Foundations: Data Structures and FAIR Principles¶

This chapter explains how FoodSpec represents spectral data and how to keep analyses FAIR (Findable, Accessible, Interoperable, Reusable). It introduces the core data models and storage formats used throughout the book.

1. Core data models¶

FoodSpectrumSet: 2D array x (n_samples × n_wavenumbers), shared wavenumbers (1D, ascending cm⁻¹), metadata (pandas DataFrame), modality tag ("raman", "ftir", "nir").
HyperSpectralCube: 3D array (height, width, n_wavenumbers) with optional flattening to a FoodSpectrumSet for pixel-wise analysis.
Validation: Monotonic axes, matching shapes, metadata length equals n_samples; see validation utilities and foodspec.validation.

2. Storage formats¶

HDF5 libraries: Preferred for reproducibility; store x, wavenumbers, metadata_json, modality, provenance (software version, timestamps).
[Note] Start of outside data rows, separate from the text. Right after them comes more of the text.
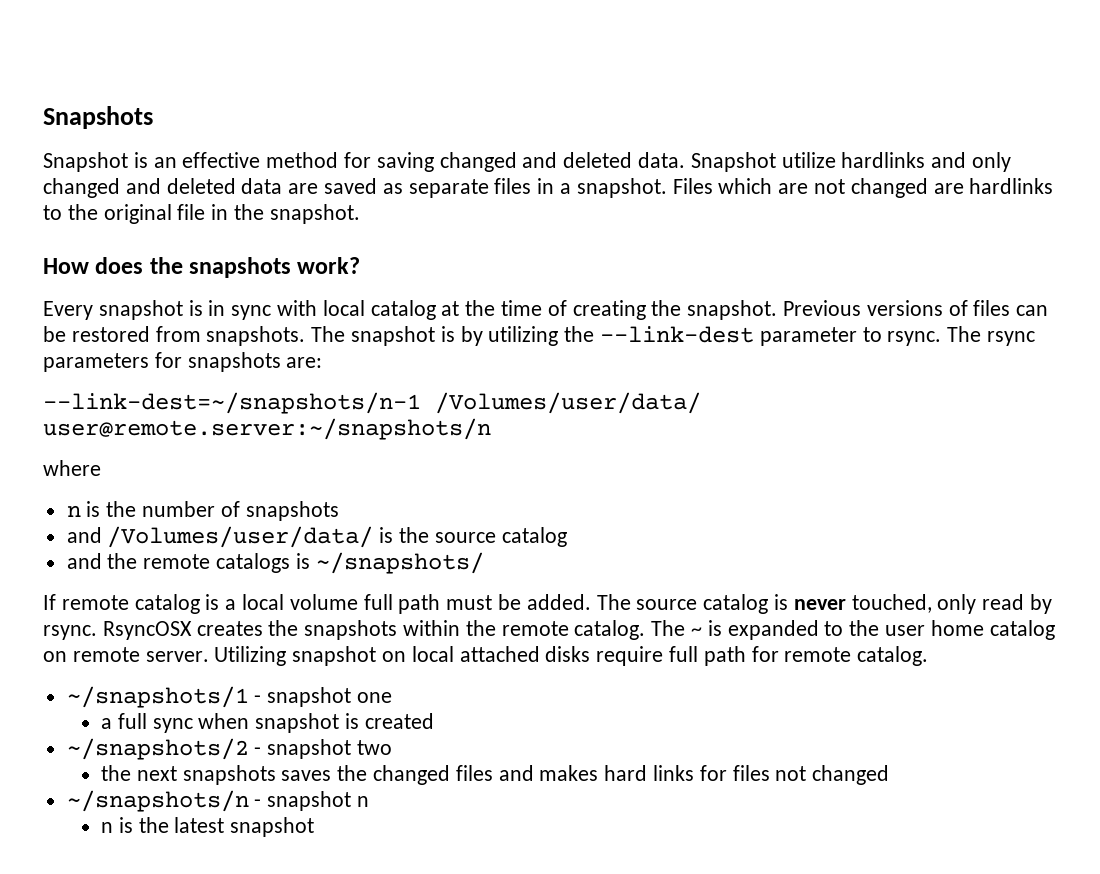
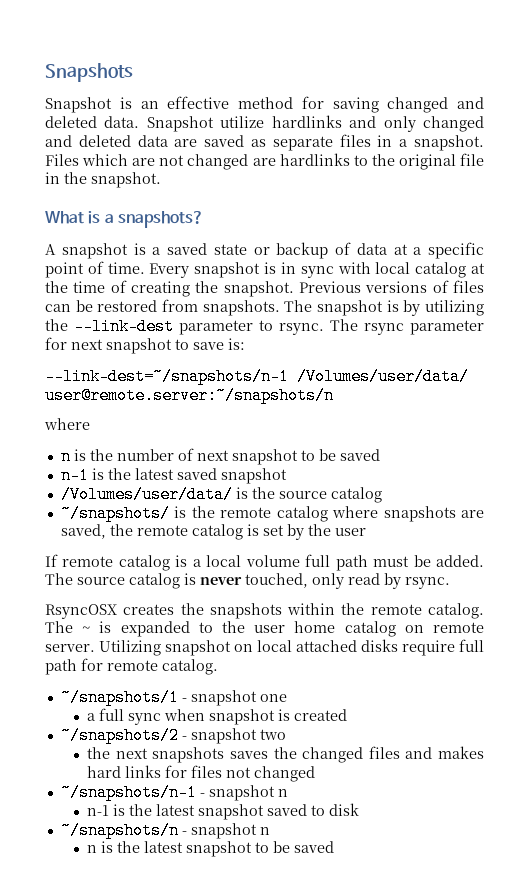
[43,257,361,278] How does the snapshots work? // -> [45,211,204,228] [45,242,484,259] [45,261,145,278] What is a snapshots? // A snapshot is a saved state or backup of data at a specific point of time.
[43,352,323,372] parameters for snapshots are: -> [410,320,484,335] [45,337,245,354] parameter for next snapshot to save is:
[245,501,339,521] [66,527,102,543] snapshots // and -> [196,449,380,465] [60,467,287,484] next snapshot to be saved // n-1 is the latest saved snapshot //
[66,552,484,574] and the remote catalogs is ~/snapshots/ -> [60,505,485,522] [60,524,366,540] ~/snapshots/ is the remote catalog where snapshots are saved, the remote catalog is set by the user
(97, 632) none -> (450, 583) //
(890, 775) none -> [60,784,288,801] [87,803,360,820] // ~/snapshots/n-1 - snapshot n // n-1 is the latest snapshot saved to disk
(315, 827) none -> [255,841,335,853] to be saved

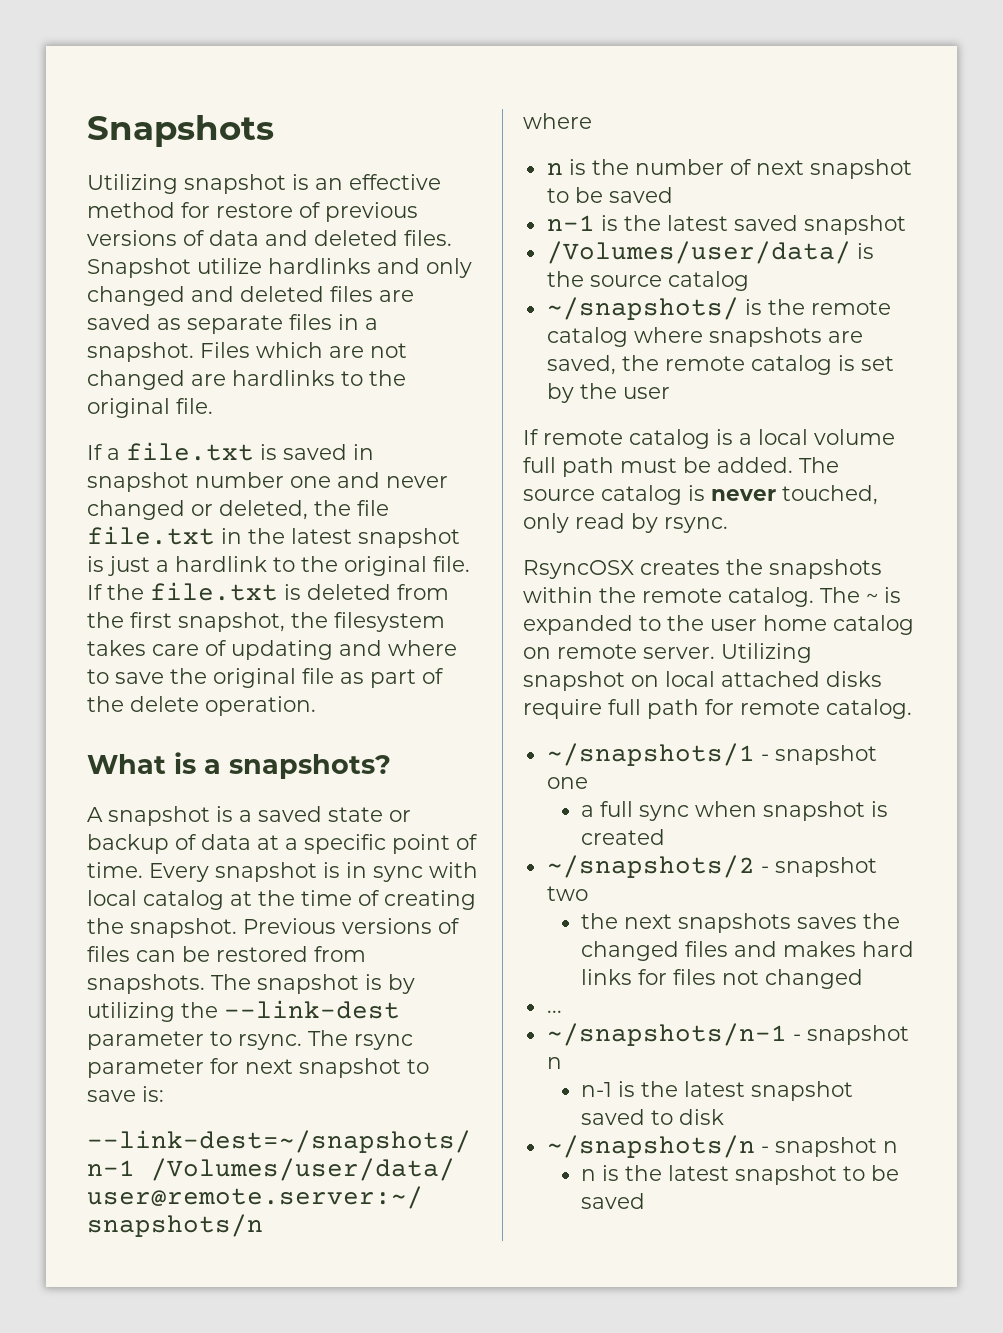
[45,97,112,113] Snapshot -> [87,174,286,194] Utilizing snapshot
[332,97,484,113] [45,116,140,128] saving changed and deleted data. -> [216,202,418,222] [87,230,452,246] restore of previous versions of data and deleted files.
[137,135,168,147] data -> [330,286,373,302] files
[460,153,485,166] [45,172,161,188] file in the snapshot. -> [176,398,213,414] [87,442,374,461] [87,472,448,492] [87,500,389,520] [87,526,460,548] [87,556,470,576] [87,582,449,601] [87,612,445,632] [87,640,457,660] [87,668,444,688] [87,696,316,716] file. // If a file.txt is saved in snapshot number one and never changed or deleted, the file file.txt in the latest snapshot is just a hardlink to the original file. If the file.txt is deleted from the first snapshot, the filesystem takes care of updating and where to save the original file as part of the delete operation.
(316, 774) none -> [546,1010,562,1013] // ...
See Libraries.
CSV (wide/long): Common export from instruments; convert to HDF5 via CSV → HDF5 pipeline.
Provenance: Keep config files, run metadata, model registry entries; see Reproducibility checklist.

3. FAIR principles applied¶

Findable: Clear file names, metadata columns (sample_id, label columns like oil_type), DOI/URLs for public datasets.
Accessible: Use open formats (CSV, HDF5) and documented folder structures.
Interoperable: Monotonic wavenumbers in cm⁻¹, standard column names, modality tags; avoid vendor lock-in.
Reusable: Record preprocessing choices, model configs, seeds, software versions; archive reports and model artifacts.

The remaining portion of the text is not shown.